== Segment start ==

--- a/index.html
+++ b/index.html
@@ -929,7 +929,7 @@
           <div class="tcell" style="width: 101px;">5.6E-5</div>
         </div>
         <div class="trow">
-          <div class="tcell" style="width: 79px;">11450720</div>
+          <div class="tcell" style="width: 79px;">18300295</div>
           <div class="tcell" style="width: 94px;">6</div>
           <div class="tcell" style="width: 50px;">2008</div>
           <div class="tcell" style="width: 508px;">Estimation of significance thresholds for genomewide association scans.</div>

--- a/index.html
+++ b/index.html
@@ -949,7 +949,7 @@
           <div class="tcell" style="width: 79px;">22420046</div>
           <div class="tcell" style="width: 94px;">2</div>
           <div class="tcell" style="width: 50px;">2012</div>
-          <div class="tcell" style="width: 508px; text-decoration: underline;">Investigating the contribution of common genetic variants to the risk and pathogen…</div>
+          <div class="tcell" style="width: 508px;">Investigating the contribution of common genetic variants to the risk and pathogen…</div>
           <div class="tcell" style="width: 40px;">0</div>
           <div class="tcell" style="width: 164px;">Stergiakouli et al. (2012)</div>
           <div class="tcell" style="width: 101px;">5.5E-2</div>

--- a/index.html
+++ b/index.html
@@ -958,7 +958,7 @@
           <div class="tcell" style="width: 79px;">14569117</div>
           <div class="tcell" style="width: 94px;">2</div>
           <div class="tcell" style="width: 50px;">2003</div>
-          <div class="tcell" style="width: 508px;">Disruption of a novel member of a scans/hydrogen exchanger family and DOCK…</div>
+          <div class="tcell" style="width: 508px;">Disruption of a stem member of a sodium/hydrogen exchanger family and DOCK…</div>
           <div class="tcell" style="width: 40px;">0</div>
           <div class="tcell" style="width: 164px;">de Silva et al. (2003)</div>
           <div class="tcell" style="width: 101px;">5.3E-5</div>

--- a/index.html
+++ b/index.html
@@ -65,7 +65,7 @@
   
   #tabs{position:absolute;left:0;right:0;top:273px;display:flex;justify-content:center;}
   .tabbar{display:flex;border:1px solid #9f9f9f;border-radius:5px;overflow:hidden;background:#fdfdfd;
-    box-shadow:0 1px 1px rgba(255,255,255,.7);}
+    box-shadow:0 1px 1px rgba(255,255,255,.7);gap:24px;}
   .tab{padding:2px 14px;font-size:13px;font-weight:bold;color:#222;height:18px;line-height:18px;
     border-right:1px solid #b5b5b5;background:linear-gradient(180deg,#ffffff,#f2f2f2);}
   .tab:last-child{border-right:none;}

== Segment end ==
== Segment start ==

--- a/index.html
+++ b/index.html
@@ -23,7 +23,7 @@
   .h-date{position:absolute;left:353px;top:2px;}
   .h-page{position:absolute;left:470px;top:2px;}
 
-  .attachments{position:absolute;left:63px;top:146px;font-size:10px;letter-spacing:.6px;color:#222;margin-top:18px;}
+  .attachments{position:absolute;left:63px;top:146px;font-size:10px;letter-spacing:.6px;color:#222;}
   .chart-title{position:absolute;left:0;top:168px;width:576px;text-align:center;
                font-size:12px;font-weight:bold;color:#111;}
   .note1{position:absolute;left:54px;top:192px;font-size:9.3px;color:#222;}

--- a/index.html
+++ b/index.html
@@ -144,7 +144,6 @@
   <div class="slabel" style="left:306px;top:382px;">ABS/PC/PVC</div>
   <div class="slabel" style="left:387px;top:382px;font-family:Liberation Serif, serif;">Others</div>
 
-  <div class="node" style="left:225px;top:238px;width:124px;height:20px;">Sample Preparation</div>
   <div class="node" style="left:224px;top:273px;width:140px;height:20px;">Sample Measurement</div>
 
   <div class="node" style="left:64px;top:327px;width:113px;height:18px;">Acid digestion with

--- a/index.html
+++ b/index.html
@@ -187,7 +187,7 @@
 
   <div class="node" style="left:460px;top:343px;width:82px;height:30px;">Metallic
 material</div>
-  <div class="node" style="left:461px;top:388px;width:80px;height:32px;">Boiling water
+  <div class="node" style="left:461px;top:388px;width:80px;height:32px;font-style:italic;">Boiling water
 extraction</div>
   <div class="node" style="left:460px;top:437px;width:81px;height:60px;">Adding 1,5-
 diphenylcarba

== Segment end ==

● TASK GOAL: If a line above includes the string "center", pick it out.

● RESULT OF THE EXERCISE:
   #tabs{position:absolute;left:0;right:0;top:273px;display:flex;justify-content:center;}
   .chart-title{position:absolute;left:0;top:168px;width:576px;text-align:center;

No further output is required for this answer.